* **PROVIDED INFORMATION**:

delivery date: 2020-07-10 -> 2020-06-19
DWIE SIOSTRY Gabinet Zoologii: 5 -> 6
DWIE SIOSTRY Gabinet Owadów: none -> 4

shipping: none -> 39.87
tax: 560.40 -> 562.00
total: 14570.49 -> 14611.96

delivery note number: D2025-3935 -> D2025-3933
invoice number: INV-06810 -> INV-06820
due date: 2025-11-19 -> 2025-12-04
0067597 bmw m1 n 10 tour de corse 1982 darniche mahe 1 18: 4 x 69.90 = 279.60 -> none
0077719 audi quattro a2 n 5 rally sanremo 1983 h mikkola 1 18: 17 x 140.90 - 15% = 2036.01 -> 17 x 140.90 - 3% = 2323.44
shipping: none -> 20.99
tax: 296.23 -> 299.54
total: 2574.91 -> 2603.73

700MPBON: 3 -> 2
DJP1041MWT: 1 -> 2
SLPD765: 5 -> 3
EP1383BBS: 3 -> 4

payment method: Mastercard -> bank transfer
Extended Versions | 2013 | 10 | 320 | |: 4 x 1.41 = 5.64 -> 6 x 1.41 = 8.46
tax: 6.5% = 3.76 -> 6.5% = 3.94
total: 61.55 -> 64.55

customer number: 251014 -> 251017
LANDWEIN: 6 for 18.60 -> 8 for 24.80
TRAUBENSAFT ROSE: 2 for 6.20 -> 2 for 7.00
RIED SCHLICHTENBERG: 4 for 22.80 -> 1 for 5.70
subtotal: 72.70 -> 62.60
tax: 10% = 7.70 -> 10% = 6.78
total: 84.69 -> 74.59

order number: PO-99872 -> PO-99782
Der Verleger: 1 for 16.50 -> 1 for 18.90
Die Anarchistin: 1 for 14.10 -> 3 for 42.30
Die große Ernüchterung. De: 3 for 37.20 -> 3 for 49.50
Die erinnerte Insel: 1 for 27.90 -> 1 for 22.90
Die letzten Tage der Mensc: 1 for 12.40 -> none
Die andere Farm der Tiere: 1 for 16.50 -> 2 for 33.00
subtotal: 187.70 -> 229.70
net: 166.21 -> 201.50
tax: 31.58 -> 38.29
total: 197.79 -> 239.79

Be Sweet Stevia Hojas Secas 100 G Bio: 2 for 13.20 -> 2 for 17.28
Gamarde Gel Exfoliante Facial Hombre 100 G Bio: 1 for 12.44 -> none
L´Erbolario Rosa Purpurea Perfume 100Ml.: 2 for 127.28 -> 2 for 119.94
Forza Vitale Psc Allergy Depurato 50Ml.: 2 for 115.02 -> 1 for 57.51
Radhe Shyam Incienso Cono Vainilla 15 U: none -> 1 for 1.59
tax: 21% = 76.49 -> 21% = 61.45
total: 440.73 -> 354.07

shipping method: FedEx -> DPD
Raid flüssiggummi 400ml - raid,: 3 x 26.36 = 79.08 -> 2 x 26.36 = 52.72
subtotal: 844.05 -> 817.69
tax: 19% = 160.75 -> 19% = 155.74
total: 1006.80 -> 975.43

* **WHAT YOU SHOULD DO**: From the first entry to the last, reproduce everything precisely.

* **SOLUTION BELOW**:
delivery date: 2020-07-10 -> 2020-06-19
DWIE SIOSTRY Gabinet Zoologii: 5 -> 6
DWIE SIOSTRY Gabinet Owadów: none -> 4

shipping: none -> 39.87
tax: 560.40 -> 562.00
total: 14570.49 -> 14611.96

delivery note number: D2025-3935 -> D2025-3933
invoice number: INV-06810 -> INV-06820
due date: 2025-11-19 -> 2025-12-04
0067597 bmw m1 n 10 tour de corse 1982 darniche mahe 1 18: 4 x 69.90 = 279.60 -> none
0077719 audi quattro a2 n 5 rally sanremo 1983 h mikkola 1 18: 17 x 140.90 - 15% = 2036.01 -> 17 x 140.90 - 3% = 2323.44
shipping: none -> 20.99
tax: 296.23 -> 299.54
total: 2574.91 -> 2603.73

700MPBON: 3 -> 2
DJP1041MWT: 1 -> 2
SLPD765: 5 -> 3
EP1383BBS: 3 -> 4

payment method: Mastercard -> bank transfer
Extended Versions | 2013 | 10 | 320 | |: 4 x 1.41 = 5.64 -> 6 x 1.41 = 8.46
tax: 6.5% = 3.76 -> 6.5% = 3.94
total: 61.55 -> 64.55

customer number: 251014 -> 251017
LANDWEIN: 6 for 18.60 -> 8 for 24.80
TRAUBENSAFT ROSE: 2 for 6.20 -> 2 for 7.00
RIED SCHLICHTENBERG: 4 for 22.80 -> 1 for 5.70
subtotal: 72.70 -> 62.60
tax: 10% = 7.70 -> 10% = 6.78
total: 84.69 -> 74.59

order number: PO-99872 -> PO-99782
Der Verleger: 1 for 16.50 -> 1 for 18.90
Die Anarchistin: 1 for 14.10 -> 3 for 42.30
Die große Ernüchterung. De: 3 for 37.20 -> 3 for 49.50
Die erinnerte Insel: 1 for 27.90 -> 1 for 22.90
Die letzten Tage der Mensc: 1 for 12.40 -> none
Die andere Farm der Tiere: 1 for 16.50 -> 2 for 33.00
subtotal: 187.70 -> 229.70
net: 166.21 -> 201.50
tax: 31.58 -> 38.29
total: 197.79 -> 239.79

Be Sweet Stevia Hojas Secas 100 G Bio: 2 for 13.20 -> 2 for 17.28
Gamarde Gel Exfoliante Facial Hombre 100 G Bio: 1 for 12.44 -> none
L´Erbolario Rosa Purpurea Perfume 100Ml.: 2 for 127.28 -> 2 for 119.94
Forza Vitale Psc Allergy Depurato 50Ml.: 2 for 115.02 -> 1 for 57.51
Radhe Shyam Incienso Cono Vainilla 15 U: none -> 1 for 1.59
tax: 21% = 76.49 -> 21% = 61.45
total: 440.73 -> 354.07

shipping method: FedEx -> DPD
Raid flüssiggummi 400ml - raid,: 3 x 26.36 = 79.08 -> 2 x 26.36 = 52.72
subtotal: 844.05 -> 817.69
tax: 19% = 160.75 -> 19% = 155.74
total: 1006.80 -> 975.43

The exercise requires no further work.